En toda América Latina, lo que ha ocurrido no es una sencilla lucha entre proyectos antagónicos y caminos entrecortados por innumerables sobresaltos que no dejan de sorprender. Es la demostración de la fuerza de un bloque homogéneo y disciplinado conformado por las grandes corporaciones nacionales e internacionales, medios y terratenientes que una vez más demostraron que su poder trasciende el del Estado.

El No, aunque temporalmente, debilitará los partidos progresistas y los movimientos sociales de la región, fortalecerá el giro hacia una agenda más económica y más pragmática que reducirá la importancia de temas vitales para América Latina. El resultado desdibuja el sueño de un continente con menos intervención militar, con menos recursos para la guerra y menor número de mercenarios para el mercado mundial.

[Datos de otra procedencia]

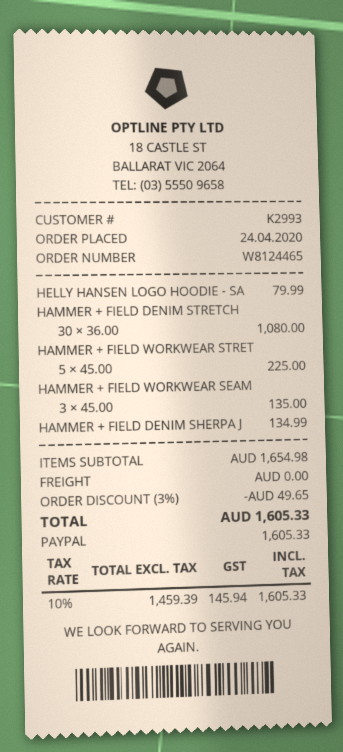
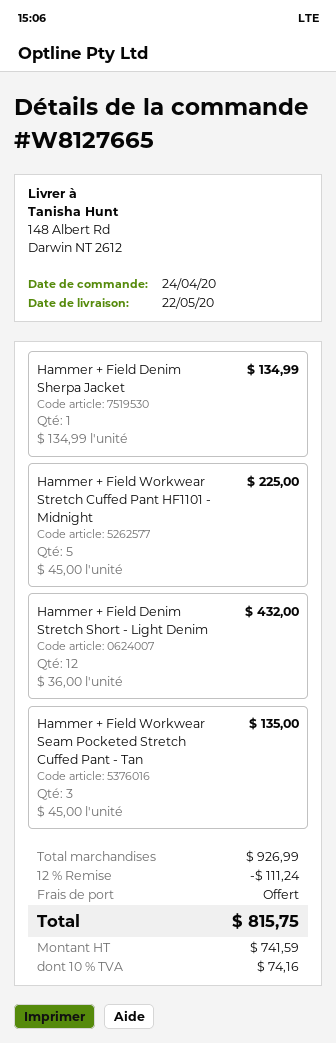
order number: W8124465 -> W8127665
HELLY HANSEN LOGO HOODIE - SA: 1 x 79.99 = 79.99 -> none
HAMMER + FIELD DENIM STRETCH: 30 x 36.00 = 1080.00 -> 12 x 36.00 = 432.00
subtotal: 1654.98 -> 926.99
discount: 3% = 49.65 -> 12% = 111.24
net: 1459.39 -> 741.59
tax: 10% = 145.94 -> 10% = 74.16
total: 1605.33 -> 815.75

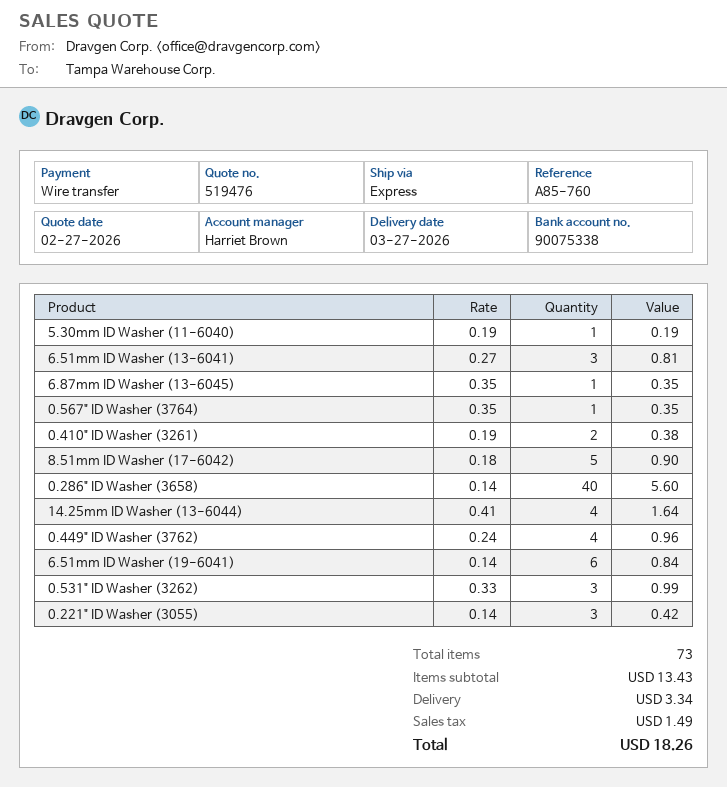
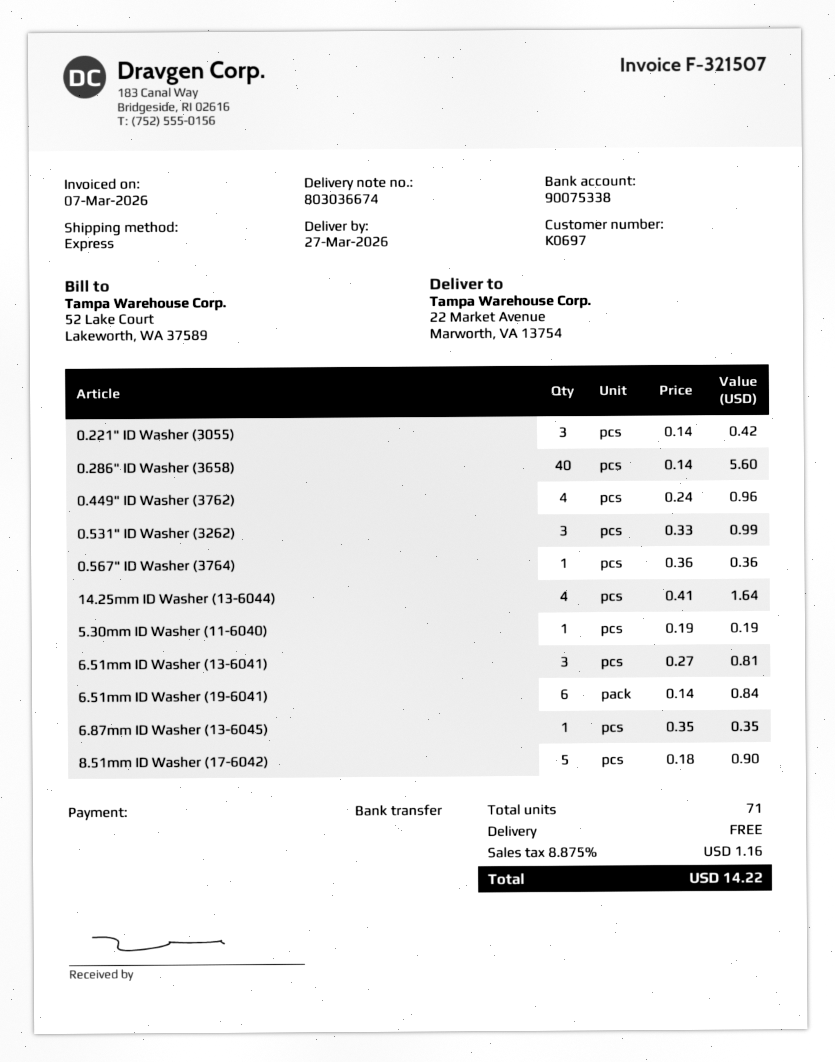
0.567" ID Washer (3764): 1 x 0.35 = 0.35 -> 1 x 0.36 = 0.36
0.410" ID Washer (3261): 2 x 0.19 = 0.38 -> none
total quantity: 73 -> 71
shipping: 3.34 -> 0.00
tax: 1.49 -> 1.16
total: 18.26 -> 14.22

Parece ser que de Alaska hasta la Patagonia surgen amenazas “Trumpnianas” que ponen en riesgo la paz continental, el relativo bienestar de los pueblos y aplazan posibilidades de días mejores en un mundo difuso. El No golpea fuertemente a Colombia y a América Latina.

Durante algunos meses, Colombia fue la esperanza de un mundo inmerso en guerras sin sentido. Difícil creerlo otra vez, por más que digan que los acuerdos de La Habana y el cese bilateral del fuego siguen vigentes. El presidente Santos recordó su responsabilidad con la estabilidad nacional, afirmó que no se rendirá y seguirá buscando la paz hacia el último día de su mandato. El líder de las Farc reiteró la voluntad de utilizar la palabra como arma de construcción hacia el futuro y los opositores del Acuerdo parecen dispuestos a dialogar.

Con todo, entre el sueño y el deseo de paz habrá un camino más largo de lo que se estimaba, hay que recorrer los terribles escombros de la guerra, no en los campos minados, no alrededor de las potentes bases militares instaladas en Colombia, no en el inmenso dolor de las víctimas, tampoco en los cultivos ilícitos, sino en los muros invisibles construidos en el imaginario colombiano.

 

*Profesora Universidad Externado de Colombia.